Gunakan Mesin Elips Langkah 12
Gunakan Mesin Elips Langkah 12

Langkah 4. Hindari gangguan untuk tetap fokus pada latihan Anda

Menonton TV atau membaca sambil berolahraga tampaknya tidak berbahaya tetapi sebenarnya dapat mengalihkan perhatian Anda dari mendapatkan hasil maksimal dari latihan Anda. Singkirkan gangguan dan jaga kesadaran Anda pada tubuh Anda. Dengan cara ini Anda dapat memastikan bahwa Anda mempertahankan postur yang baik, menjaga kecepatan yang stabil, dan merencanakan ke depan untuk tahap berikutnya dari latihan Anda.

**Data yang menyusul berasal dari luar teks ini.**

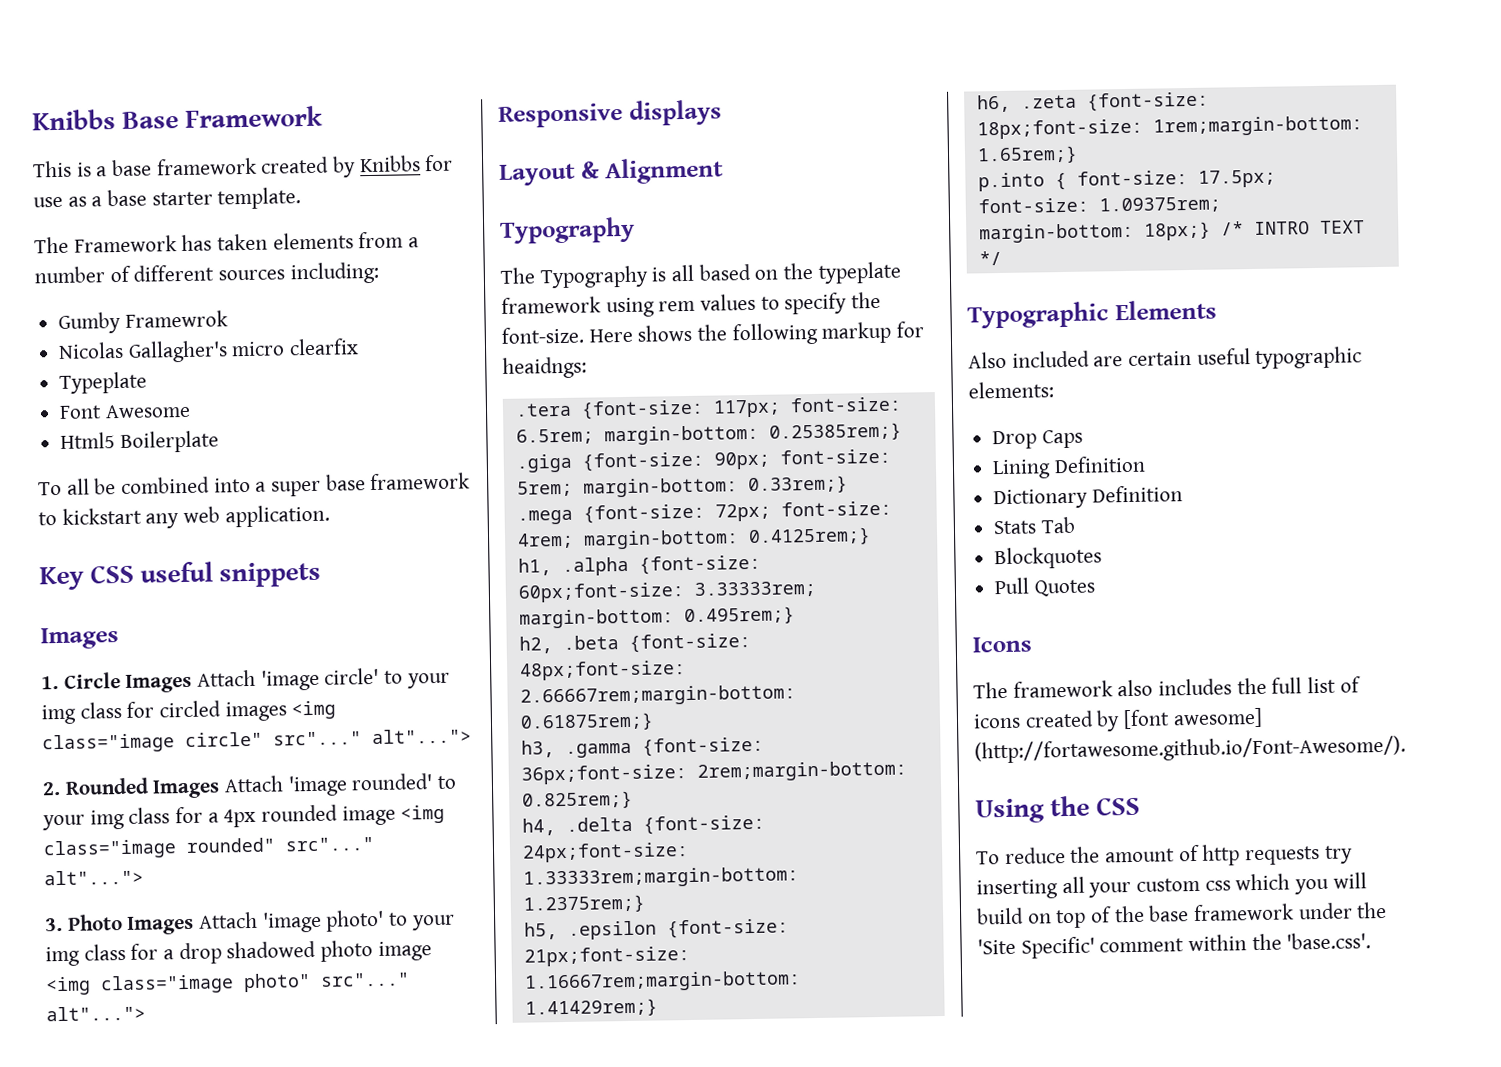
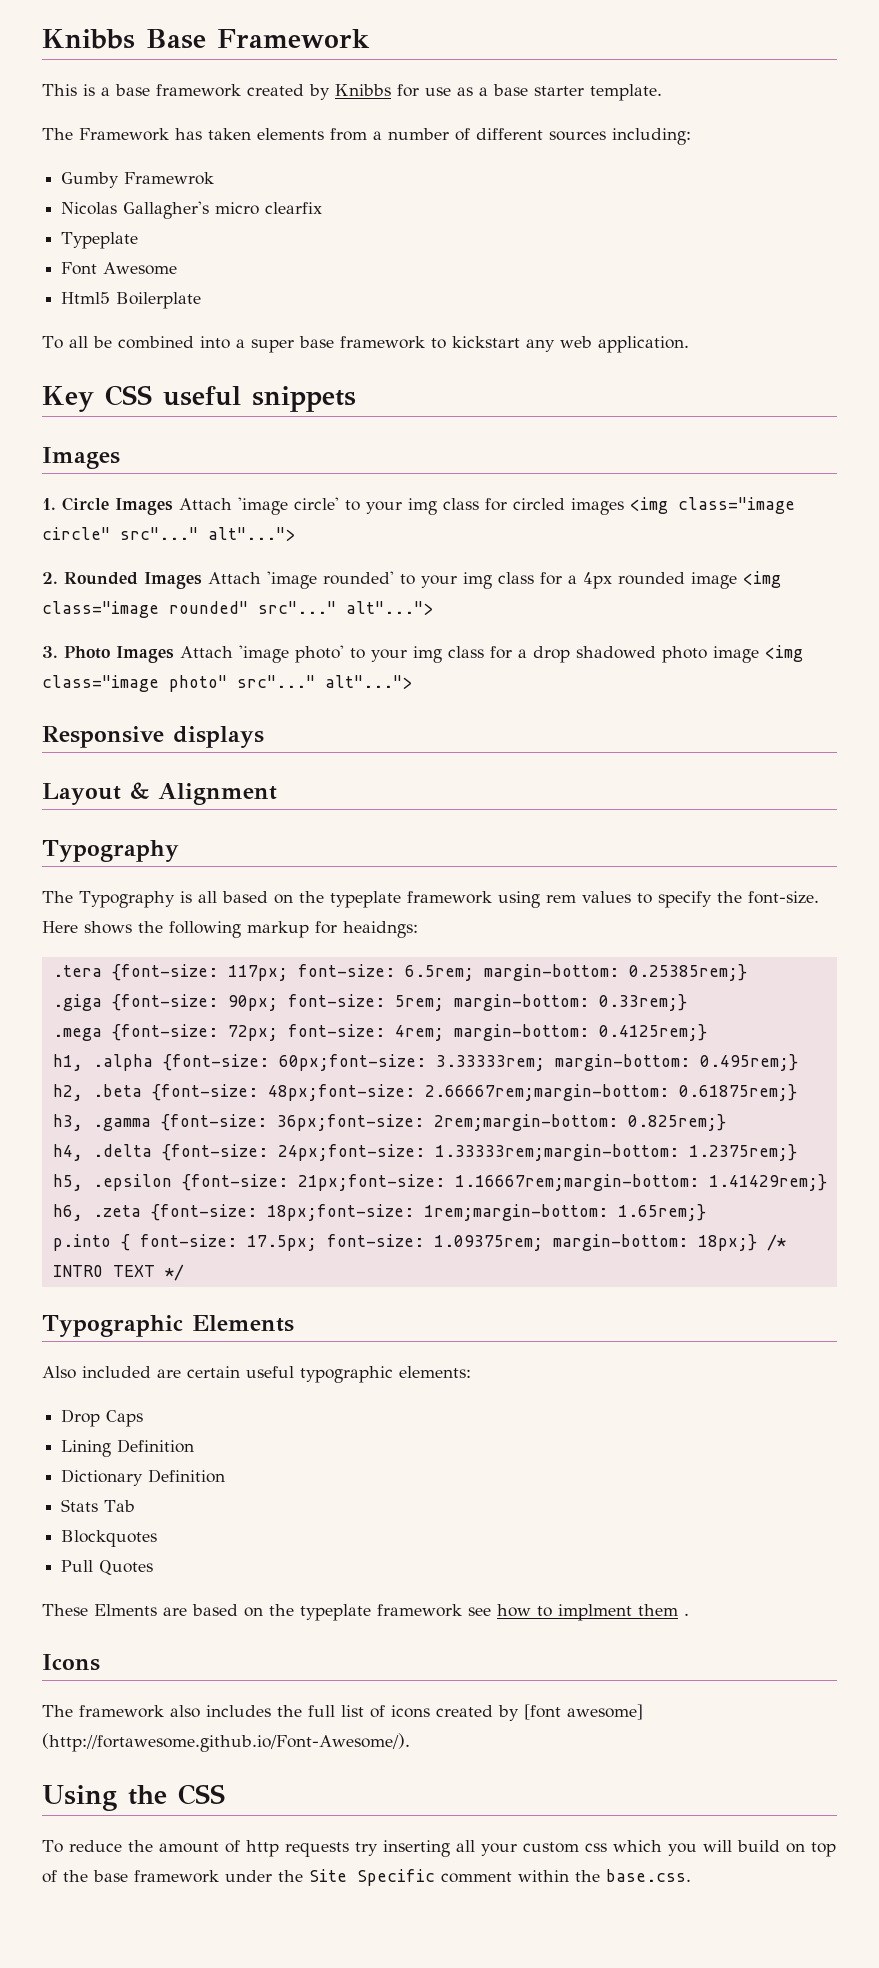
(1096, 588) none -> [42,1604,689,1621] // These Elments are based on the typeplate framework see how to implment them .
[977,936,1095,959] 'Site Specific' -> [309,1869,435,1886] Site Specific
[1286,932,1372,950] 'base.css'. -> [606,1869,691,1882] base.css.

Beberapa orang suka mendengarkan musik atau podcast saat mereka berolahraga. Gunakan kebijaksanaan Anda sendiri. Anda mungkin tipe orang yang bisa menonton TV atau mendengarkan musik dan tetap fokus berolahraga. Hal utama adalah bahwa Anda menjaga kesadaran Anda pada tubuh Anda dan menyesuaikan mesin bila perlu untuk menjaga latihan Anda dinamis, menantang, dan aman

Gunakan Mesin Elips Langkah 13
Gunakan Mesin Elips Langkah 13

Langkah 5. Perhatikan monitor

Ini dapat memberi tahu Anda berapa banyak kalori yang telah Anda bakar, berapa banyak langkah yang Anda buat, dan berapa lama Anda telah berolahraga.

Bagian 3 dari 3: Mempersiapkan Latihan Elips Anda

Gunakan Mesin Elips Langkah 14
Gunakan Mesin Elips Langkah 14

Langkah 1. Tetapkan tujuan untuk waktu Anda di elips

Bahkan sebelum Anda masuk ke mesin, Anda harus memiliki gagasan tentang apa yang ingin Anda capai untuk hari itu. Hanya melompat pada elips dan bergerak bukanlah cara yang paling efektif atau efisien untuk berolahraga. Pastikan Anda memiliki gagasan tentang waktu yang Anda rencanakan untuk dihabiskan di mesin dan tingkat latihan yang ingin Anda dapatkan.

Gunakan Mesin Elips Langkah 15
Gunakan Mesin Elips Langkah 15

Langkah 2. Luangkan waktu sejenak untuk membiasakan diri dengan konsol

Kebanyakan elips akan memiliki monitor digital. Sebelum Anda memulai latihan Anda, temukan tombol miring dan cari tahu cara menyesuaikan resistensi.

  • Beberapa elips memiliki stiker atau label lain dengan instruksi tentang cara memulai mesin. Setiap mesin sedikit berbeda, jadi luangkan waktu untuk merasa nyaman menggunakan konsol sebelum memulai latihan Anda.
  • Jika Anda berada di gym, mereka mungkin memiliki instruksi sendiri yang diposting dengan informasi tambahan. Anda juga dapat meminta salah satu pelatih untuk membantu Anda menyiapkan.
Gunakan Mesin Elips Langkah 16
Gunakan Mesin Elips Langkah 16

Langkah 3. Program dalam berat dan usia Anda

Kebanyakan mesin elips akan memungkinkan Anda untuk memasukkan berat badan dan usia Anda. Dengan cara ini mesin dapat membantu Anda melacak berapa banyak kalori yang Anda bakar selama berolahraga.

  • Pegangan pada beberapa mesin elips akan memiliki sensor yang dapat memantau detak jantung Anda juga.
  • Beberapa mesin memungkinkan Anda merencanakan latihan dengan menambahkan beberapa info tambahan termasuk berapa banyak kalori yang ingin Anda bakar, berapa lama Anda ingin berolahraga, atau tingkat intensitas yang Anda tuju.
  • Untuk latihan sedang, detak jantung Anda harus 50 hingga 70 persen dari detak jantung maksimum Anda. Untuk latihan yang kuat, Anda menargetkan lebih dari 70 hingga 85 persen. Untuk menghitung detak jantung maksimal Anda, kurangi usia Anda dari 220. Jika Anda berusia 31 tahun, detak jantung maksimal Anda adalah 189.
Gunakan Mesin Elips Langkah 17
Gunakan Mesin Elips Langkah 17

Langkah 4. Dapatkan kenyamanan menyesuaikan tingkat kemiringan

Mengubah sudut kemiringan alat berat dapat berdampak besar pada intensitas latihan Anda. Menjaga alat berat pada kemiringan rendah akan memberi Anda latihan yang lebih mirip dengan ski lintas alam. Sebuah tanjakan sedang lebih seperti kelas sepeda atau spin, dan tanjakan yang tinggi akan lebih seperti menaiki tangga.